The Judge felt that he had done a hazardous thing. He took a new tone, his reminiscent tone. "Mrs. Brown, do you remember the first time you saw me? Well, I was 'pirating' through Oberlin – (chopping wood, you remember we didn't saw it in those days) and living in a cellar, just like this young man. He's been cookin' his own grub, just as I did then, because he hasn't any money to pay for board. Now I think we ought to give him a lift. Don't you think so, Mrs. Brown?"
Her mouth relaxed a little. The glasses turned upon Bradley again, and looked upon him so steadily that he was able to see her gray eyes.
"Mr.

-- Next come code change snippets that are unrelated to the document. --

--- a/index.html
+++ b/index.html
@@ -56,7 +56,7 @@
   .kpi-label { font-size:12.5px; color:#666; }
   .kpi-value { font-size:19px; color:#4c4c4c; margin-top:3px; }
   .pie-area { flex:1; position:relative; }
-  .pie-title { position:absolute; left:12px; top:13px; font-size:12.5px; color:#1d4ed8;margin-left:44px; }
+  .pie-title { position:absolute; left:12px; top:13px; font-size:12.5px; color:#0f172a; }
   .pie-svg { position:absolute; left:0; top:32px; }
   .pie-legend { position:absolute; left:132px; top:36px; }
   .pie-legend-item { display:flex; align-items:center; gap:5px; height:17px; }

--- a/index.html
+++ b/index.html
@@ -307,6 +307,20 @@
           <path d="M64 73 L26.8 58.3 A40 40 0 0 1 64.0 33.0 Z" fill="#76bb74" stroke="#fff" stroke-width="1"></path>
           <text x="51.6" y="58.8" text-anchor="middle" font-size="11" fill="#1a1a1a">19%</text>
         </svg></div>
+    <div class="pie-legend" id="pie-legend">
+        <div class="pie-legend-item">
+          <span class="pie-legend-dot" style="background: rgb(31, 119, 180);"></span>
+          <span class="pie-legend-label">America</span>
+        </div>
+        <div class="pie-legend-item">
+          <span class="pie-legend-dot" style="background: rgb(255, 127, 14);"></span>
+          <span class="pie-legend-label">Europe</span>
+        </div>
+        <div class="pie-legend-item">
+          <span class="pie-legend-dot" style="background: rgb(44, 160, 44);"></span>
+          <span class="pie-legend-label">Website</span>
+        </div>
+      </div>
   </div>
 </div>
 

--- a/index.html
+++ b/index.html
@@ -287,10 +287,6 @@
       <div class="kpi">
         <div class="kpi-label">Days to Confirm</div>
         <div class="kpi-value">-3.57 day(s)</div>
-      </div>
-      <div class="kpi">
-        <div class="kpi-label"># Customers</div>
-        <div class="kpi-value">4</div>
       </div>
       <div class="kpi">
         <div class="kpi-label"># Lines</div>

Brown is always doing things without consulting me," she explained to Bradley, "but you are welcome, sir, if our lonesome house aint worse than your cellar. Mr. Brown very seldom takes the trouble to explain what he wants to do, but I'll try to make you feel at home, sir."

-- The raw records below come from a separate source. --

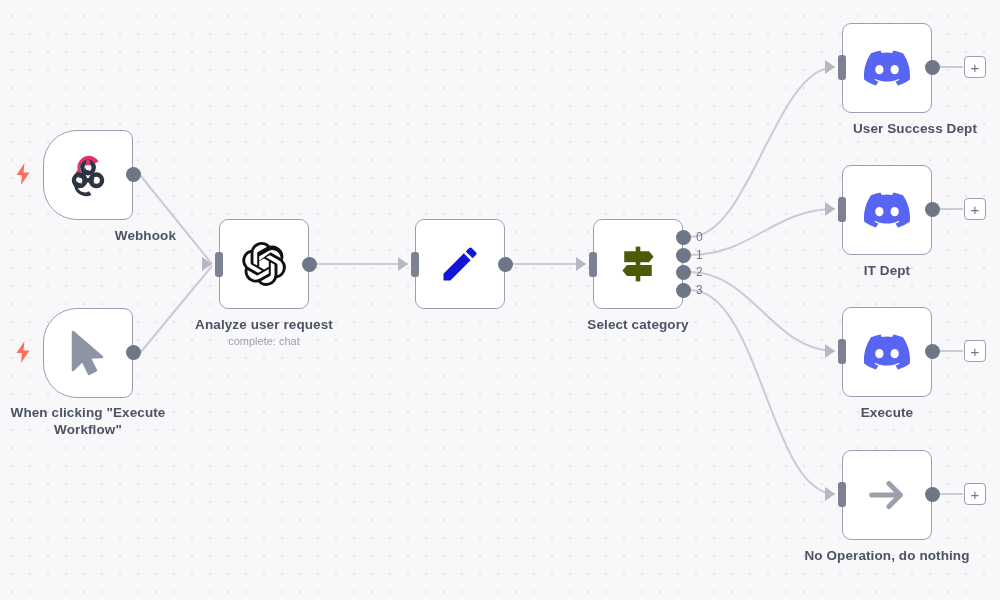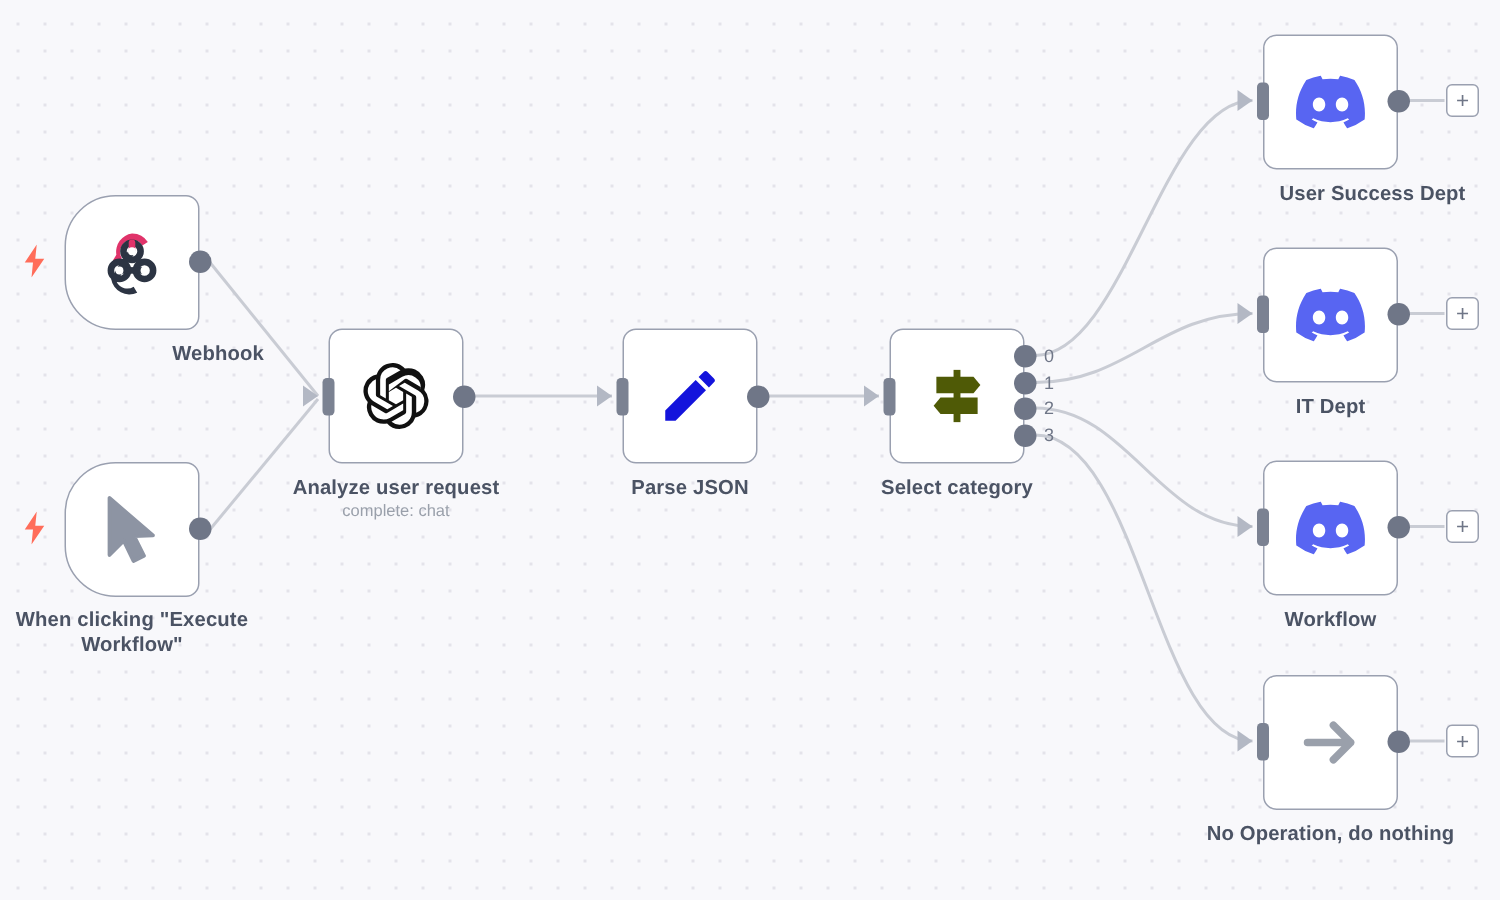--- a/index.html
+++ b/index.html
@@ -211,7 +211,6 @@
     </span>
   </div>
   <div class="out-dot" style="left:498px; top:257px;"></div>
-  <div class="nlabel" style="left:370px; top:316px; width:180px;">Parse JSON</div>
 
   <div class="in-arrow" style="left:576px; top:257px;"></div>
   <div class="in-port" style="left:589px; top:252px;"></div>

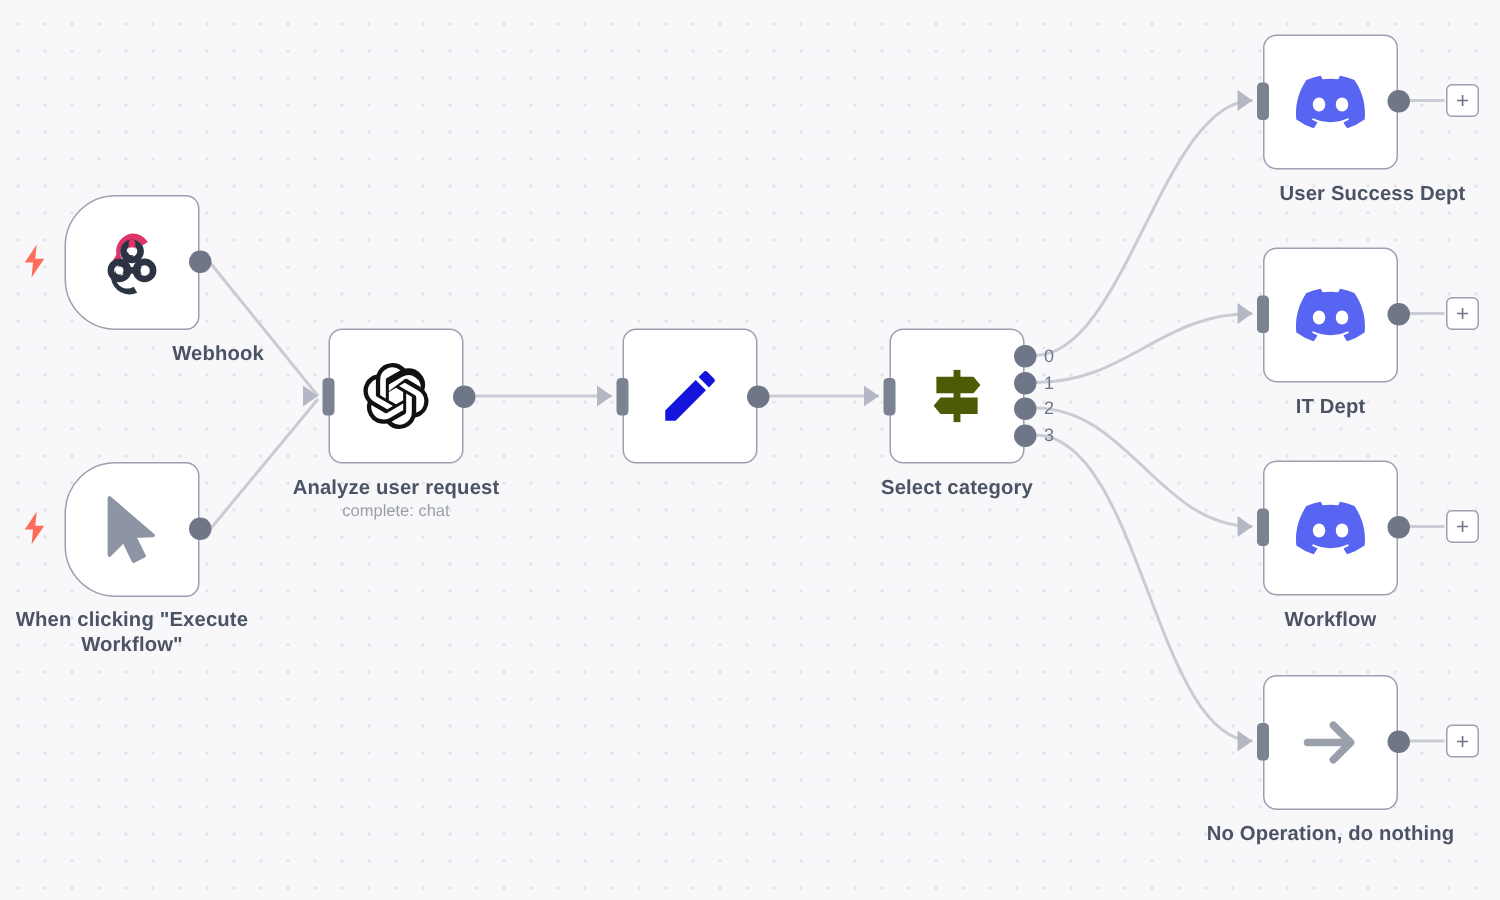--- a/index.html
+++ b/index.html
@@ -270,7 +270,7 @@
   </div>
   <div class="out-dot" style="left:925px; top:344px;"></div>
   <div class="plus-btn" style="left:964px; top:340px;">+</div>
-  <div class="nlabel" style="left:797px; top:404px; width:180px;">Workflow</div>
+  <div class="nlabel" style="left:797px; top:404px; width:180px;">Execute</div>
 
   <div class="in-arrow" style="left:825px; top:487px;"></div>
   <div class="in-port" style="left:838px; top:482px;"></div>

They ate the rest of the meal in silence. The Judge was evidently thinking over old times, and it would be very difficult to say what his wife was thinking of. At last he rose saying:
"Now if you'll come out, I'll show you the well and the cow." As he went by his wife's chair, he stopped a moment, and said gently, "He'll do us two lonely old fossils good, Elizabeth." His hand lay on her shoulder an instant as he passed, and when Bradley went out of the room, he saw her wiping her eyes upon her handkerchief, her glasses in her hand.

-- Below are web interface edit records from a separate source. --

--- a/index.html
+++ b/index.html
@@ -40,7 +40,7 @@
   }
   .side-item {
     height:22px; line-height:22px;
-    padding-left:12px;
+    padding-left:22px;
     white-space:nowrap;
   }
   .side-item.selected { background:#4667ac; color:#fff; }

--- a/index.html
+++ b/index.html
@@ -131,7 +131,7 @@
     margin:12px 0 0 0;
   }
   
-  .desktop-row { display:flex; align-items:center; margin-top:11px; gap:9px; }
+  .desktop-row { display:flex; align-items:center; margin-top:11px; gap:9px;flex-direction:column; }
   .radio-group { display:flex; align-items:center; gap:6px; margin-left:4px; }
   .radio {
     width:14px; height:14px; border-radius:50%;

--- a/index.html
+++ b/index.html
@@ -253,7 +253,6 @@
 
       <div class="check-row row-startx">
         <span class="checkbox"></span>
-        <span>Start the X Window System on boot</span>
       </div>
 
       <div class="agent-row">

The Judge coughed a little. "We never had but one child – a boy. He was killed while out hunting" – he broke off quickly. "Now here's the meal for the cow. I give her about a panful twice a day – when I don't forget it."
Somehow, Mrs. Brown didn't seem so hard when he met her again at supper. The line of her mouth was softer. In his room he found many little touches of her motherly hand – a clean, sweet bed, and little hand-made things upon the wall, that made him think of his own mother, who had been dead since his sixteenth year. He had never had such a room as this. It appeared to him as something very fine. Its frigid atmosphere and lack of grace and charm did not appear to his eyes. It was nothing short of princely after his cellar.